::: Given data :::

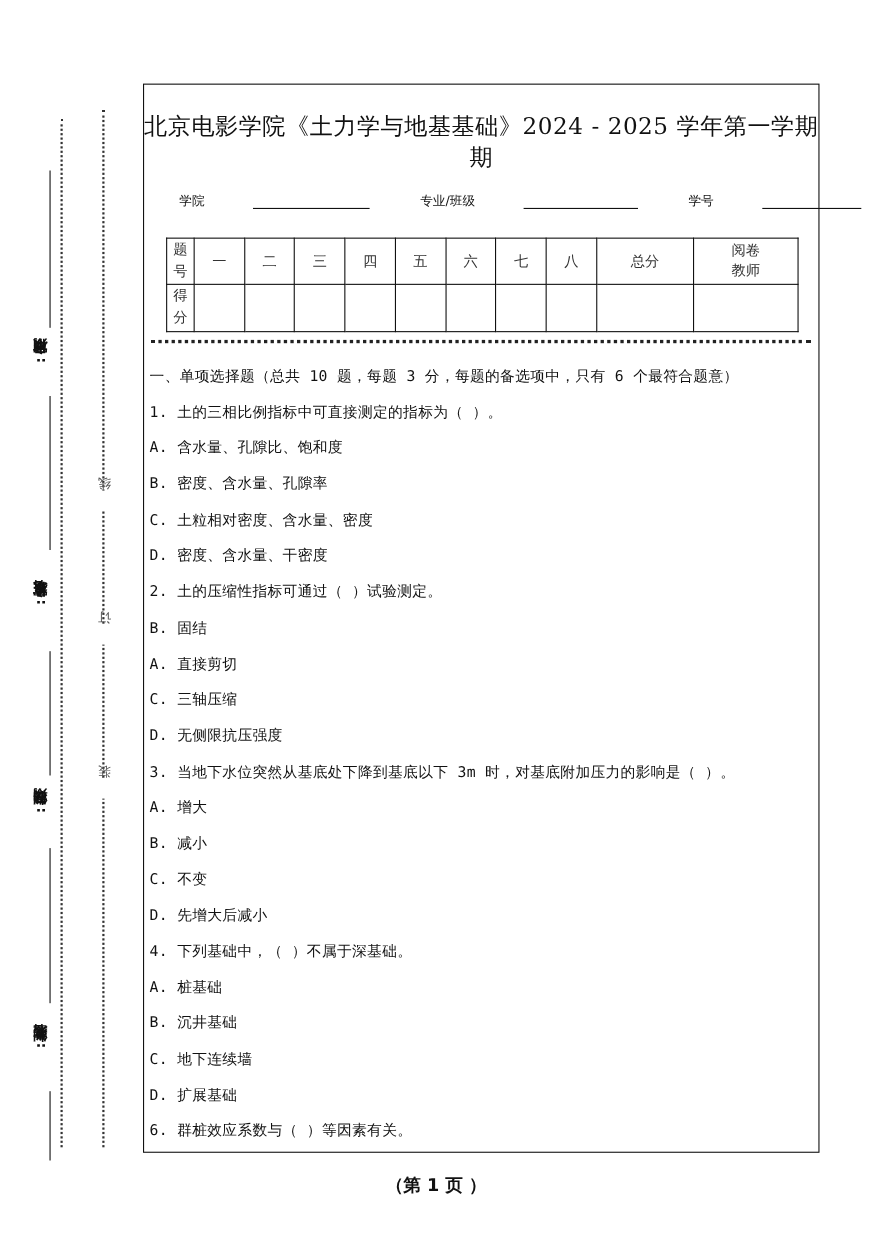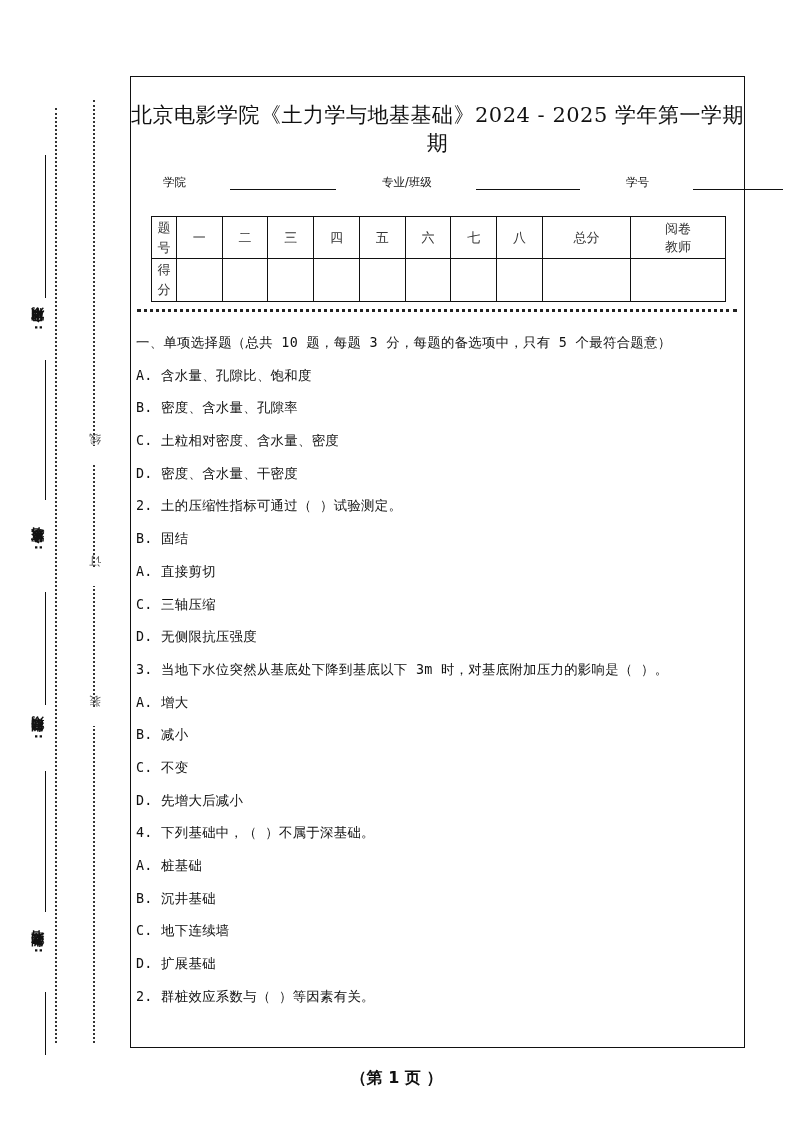--- a/index.html
+++ b/index.html
@@ -127,7 +127,7 @@
   <div class="hdots"></div>
 
   <div class="content">
-    <div class="line">一、单项选择题（总共 10 题，每题 3 分，每题的备选项中，只有 5 个最符合题意）</div>
+    <div class="line">一、单项选择题（总共 10 题，每题 3 分，每题的备选项中，只有 6 个最符合题意）</div>
 
     <div class="line">A. 含水量、孔隙比、饱和度</div>
     <div class="line">B. 密度、含水量、孔隙率</div>

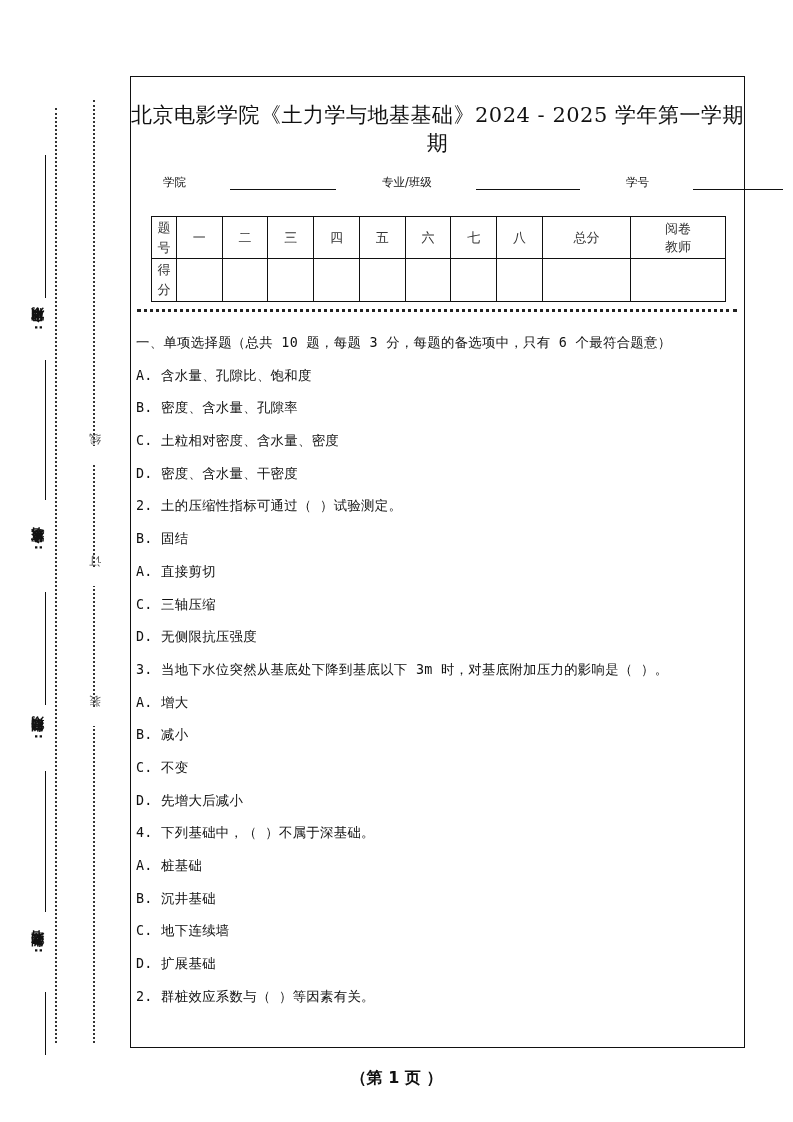--- a/index.html
+++ b/index.html
@@ -129,6 +129,7 @@
   <div class="content">
     <div class="line">一、单项选择题（总共 10 题，每题 3 分，每题的备选项中，只有 6 个最符合题意）</div>
 
+    <div class="line">1. 土的三相比例指标中可直接测定的指标为（   ）。</div>
     <div class="line">A. 含水量、孔隙比、饱和度</div>
     <div class="line">B. 密度、含水量、孔隙率</div>
     <div class="line">C. 土粒相对密度、含水量、密度</div>

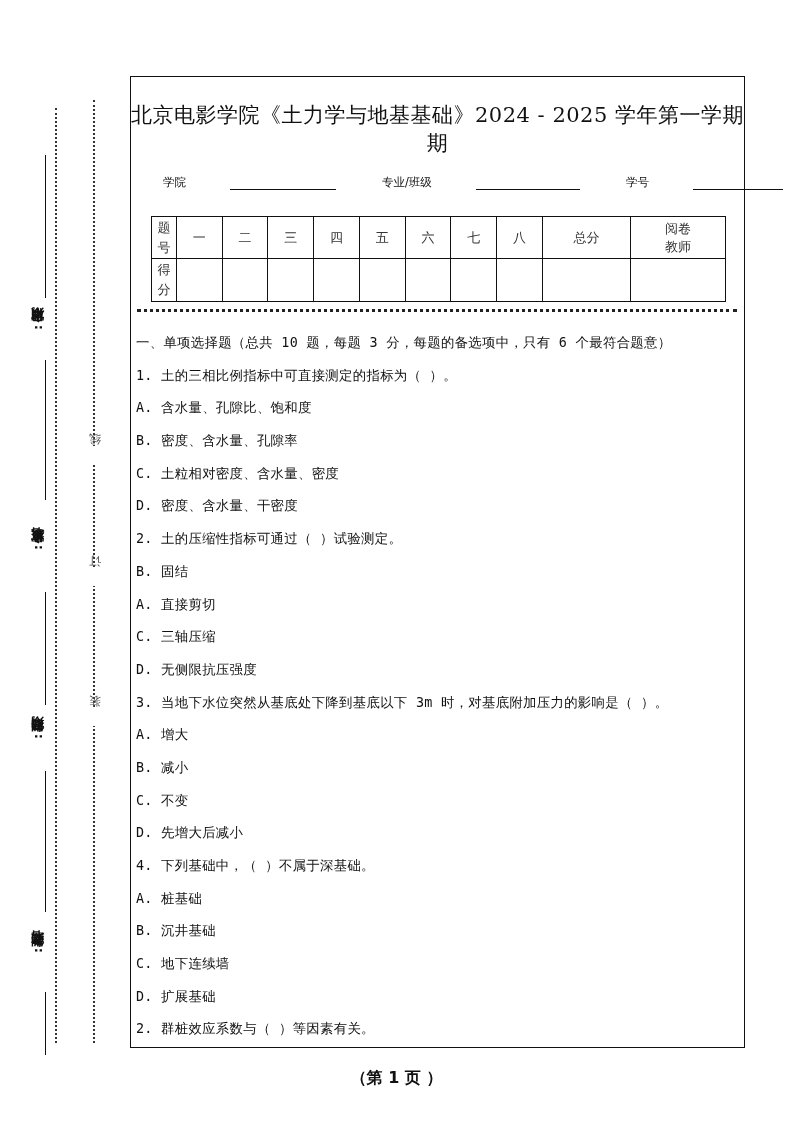--- a/index.html
+++ b/index.html
@@ -153,7 +153,7 @@
     <div class="line">C. 地下连续墙</div>
     <div class="line">D. 扩展基础</div>
 
-    <div class="line">2. 群桩效应系数与（   ）等因素有关。</div>
+    <div class="line">6. 群桩效应系数与（   ）等因素有关。</div>
   </div>
 </div>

:::

Task directions: Once the pictures are set aside, write out the entries verbatim.

Reply to the task:
--- a/index.html
+++ b/index.html
@@ -127,7 +127,7 @@
   <div class="hdots"></div>
 
   <div class="content">
-    <div class="line">一、单项选择题（总共 10 题，每题 3 分，每题的备选项中，只有 5 个最符合题意）</div>
+    <div class="line">一、单项选择题（总共 10 题，每题 3 分，每题的备选项中，只有 6 个最符合题意）</div>
 
     <div class="line">A. 含水量、孔隙比、饱和度</div>
     <div class="line">B. 密度、含水量、孔隙率</div>

--- a/index.html
+++ b/index.html
@@ -129,6 +129,7 @@
   <div class="content">
     <div class="line">一、单项选择题（总共 10 题，每题 3 分，每题的备选项中，只有 6 个最符合题意）</div>
 
+    <div class="line">1. 土的三相比例指标中可直接测定的指标为（   ）。</div>
     <div class="line">A. 含水量、孔隙比、饱和度</div>
     <div class="line">B. 密度、含水量、孔隙率</div>
     <div class="line">C. 土粒相对密度、含水量、密度</div>

--- a/index.html
+++ b/index.html
@@ -153,7 +153,7 @@
     <div class="line">C. 地下连续墙</div>
     <div class="line">D. 扩展基础</div>
 
-    <div class="line">2. 群桩效应系数与（   ）等因素有关。</div>
+    <div class="line">6. 群桩效应系数与（   ）等因素有关。</div>
   </div>
 </div>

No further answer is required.